If I were an economist, perhaps I would have the answers to explain the vexing workforce shortage so many mental health and substance use treatment organizations face today.
But I’m not. I’m a social worker.
However, it does not seem that economists have figured out what’s behind the current workforce shortages in our country, and we’re all searching for answers.
So, we’ve proposed some solutions at the National Council, because we all know the workforce shortage is responsible for creating new barriers to access at a time when more people are seeking mental health and substance use treatment. In other words, the timing of this shortage is awful.
Research published earlier this month in the journal The Lancet illustrates the global impact of the pandemic on mental health. In their meta-analysis, they found an increase of 26% from 2019 to 2020 in the number of people reporting that they experienced anxiety.
Our own research at the National Council found that 78% of our members are seeing increased demand for services compared to three months ago, and 62% have longer waitlists. In addition, 97% of our members told us they are having difficulty recruiting new employees.
While we may not fully understand why these problems persist, we’re working hard to solve them so we can help the people and communities that rely on the mental health and substance use treatment organizations represented by the National Council.
Our collective wellbeing is at stake.
While we’re always working with our allies on Capitol Hill on federal solutions, we’re also working with Health Management Associates (HMA) to develop recommendations for state governments to help mental health and substance use treatment organizations achieve more stability. Measures to improve recruitment and retention, reduce regulatory and administrative burdens and opportunities to take advantage of existing policies and programs to optimize the delivery of mental health and substance use treatment across the country.
Improving Medicaid and non-Medicaid funded program reimbursement rates will allow employers to boost salaries and other financial incentives that will help with recruitment and retention.

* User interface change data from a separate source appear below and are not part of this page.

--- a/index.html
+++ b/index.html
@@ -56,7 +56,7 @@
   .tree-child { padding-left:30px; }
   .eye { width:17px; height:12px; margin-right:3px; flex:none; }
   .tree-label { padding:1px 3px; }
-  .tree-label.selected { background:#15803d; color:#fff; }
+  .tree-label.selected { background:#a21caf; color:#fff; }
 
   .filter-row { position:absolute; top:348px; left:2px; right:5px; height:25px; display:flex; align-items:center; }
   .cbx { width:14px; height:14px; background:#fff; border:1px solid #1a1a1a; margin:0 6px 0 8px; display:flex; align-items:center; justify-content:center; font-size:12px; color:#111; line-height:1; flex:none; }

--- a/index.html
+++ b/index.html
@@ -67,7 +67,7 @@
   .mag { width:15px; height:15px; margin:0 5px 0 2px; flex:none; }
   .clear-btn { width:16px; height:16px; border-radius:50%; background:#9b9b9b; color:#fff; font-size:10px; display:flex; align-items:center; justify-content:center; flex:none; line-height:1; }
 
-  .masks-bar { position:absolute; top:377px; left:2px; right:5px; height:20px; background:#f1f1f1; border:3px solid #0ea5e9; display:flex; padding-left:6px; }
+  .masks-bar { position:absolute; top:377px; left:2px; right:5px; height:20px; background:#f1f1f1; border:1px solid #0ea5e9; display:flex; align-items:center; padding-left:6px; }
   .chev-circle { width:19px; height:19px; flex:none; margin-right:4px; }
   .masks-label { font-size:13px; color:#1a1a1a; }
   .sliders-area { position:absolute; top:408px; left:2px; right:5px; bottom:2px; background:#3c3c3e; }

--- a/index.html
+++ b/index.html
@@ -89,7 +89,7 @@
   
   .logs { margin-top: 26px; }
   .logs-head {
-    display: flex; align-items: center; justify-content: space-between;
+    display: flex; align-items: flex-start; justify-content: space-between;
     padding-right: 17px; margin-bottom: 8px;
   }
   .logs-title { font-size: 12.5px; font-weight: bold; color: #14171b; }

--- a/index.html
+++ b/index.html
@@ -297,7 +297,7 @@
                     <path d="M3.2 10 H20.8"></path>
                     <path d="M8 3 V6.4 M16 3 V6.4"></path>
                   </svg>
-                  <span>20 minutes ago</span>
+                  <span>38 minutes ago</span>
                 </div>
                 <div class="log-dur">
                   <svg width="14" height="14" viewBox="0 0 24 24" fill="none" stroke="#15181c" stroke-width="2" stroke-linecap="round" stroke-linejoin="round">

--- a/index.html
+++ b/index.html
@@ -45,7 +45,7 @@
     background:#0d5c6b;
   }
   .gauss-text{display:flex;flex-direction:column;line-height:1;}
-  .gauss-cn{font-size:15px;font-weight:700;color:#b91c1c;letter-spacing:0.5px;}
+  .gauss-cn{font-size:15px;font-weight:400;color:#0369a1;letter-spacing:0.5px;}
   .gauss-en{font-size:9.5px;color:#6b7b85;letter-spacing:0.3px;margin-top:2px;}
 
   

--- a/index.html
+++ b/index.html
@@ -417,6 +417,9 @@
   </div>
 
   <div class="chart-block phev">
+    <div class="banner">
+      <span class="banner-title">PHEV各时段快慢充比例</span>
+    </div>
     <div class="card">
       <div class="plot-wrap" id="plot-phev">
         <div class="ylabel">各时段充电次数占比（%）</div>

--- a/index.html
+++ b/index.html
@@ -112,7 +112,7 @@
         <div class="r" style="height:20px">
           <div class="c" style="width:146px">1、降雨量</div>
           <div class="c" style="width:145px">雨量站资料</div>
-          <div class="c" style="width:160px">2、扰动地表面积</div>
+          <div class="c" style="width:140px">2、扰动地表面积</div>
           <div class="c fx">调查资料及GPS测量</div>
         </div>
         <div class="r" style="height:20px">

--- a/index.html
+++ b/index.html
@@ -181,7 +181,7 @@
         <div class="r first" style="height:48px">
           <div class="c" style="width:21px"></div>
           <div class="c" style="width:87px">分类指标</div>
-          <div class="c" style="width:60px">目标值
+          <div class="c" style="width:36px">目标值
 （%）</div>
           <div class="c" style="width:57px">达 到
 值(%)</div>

Eliminating administrative barriers and revising antiquated policies that prevent widespread adoption of evidence-based models such as integrated care, the psychiatric consult model, team-based care, and the expansion of the peer workforce will also provide immediate benefits for those providing care and those receiving care.
Our first policy paper with HMA includes many more recommendations, but the theme is clear: States have numerous levers at their disposal to help mental health and substance use treatment organizations, improve the delivery of care and promote the collective wellbeing of people and communities.
We must be able to fulfill our obligation to provide treatment, so we have proposed two key pieces of legislation that would immediately expand access to lifesaving mental health and substance use care for Medicare beneficiaries by allowing Medicare to reimburse providers for their services.
The Mental Health Access Improvement Act (S. 828/H.R. 432) would allow marriage and family therapists and mental health counselors to receive reimbursement from Medicare for their services, adding an estimated 225,000 providers to the Medicare behavioral health workforce.
The Promoting Effective and Empowering Recovery Services (PEERS) in Medicare Act (S. 2144/H.R. 2767) allows for the participation of peer support specialists in the provision of integrated behavioral health services to Medicare beneficiaries. The legislation also provides a comprehensive definition of peer support specialists in the Medicare program.
We Need Workers… and Political Will
Our virtual advocacy event on October 19, Hill Day at Home, illustrated just how many mental health and substance use treatment organizations are determined to raise awareness about workforce shortages. Our panel on the topic, “Workforce Shortage in America: Discussing Innovative Solutions and Areas of Opportunity,” was among the most well-attended sessions we presented.
It’s plainly obvious that the mental health and substance use workforce shortage requires immediate attention.
It’s equally apparent that the workforce issue is also a healthcare issue. The lack of workers throughout mental health and substance use treatment organizations – psychiatrists, nurse practitioners, social workers, case managers and more – limits the ability to provide care.
As The Lancet pointed out in its recent research, the need is greater than ever. There is no excuse for allowing the workforce shortage to continue, and we have state and federal solutions to help alleviate those shortages.
We just need to find the political will to act.
Our collective wellbeing depends on it.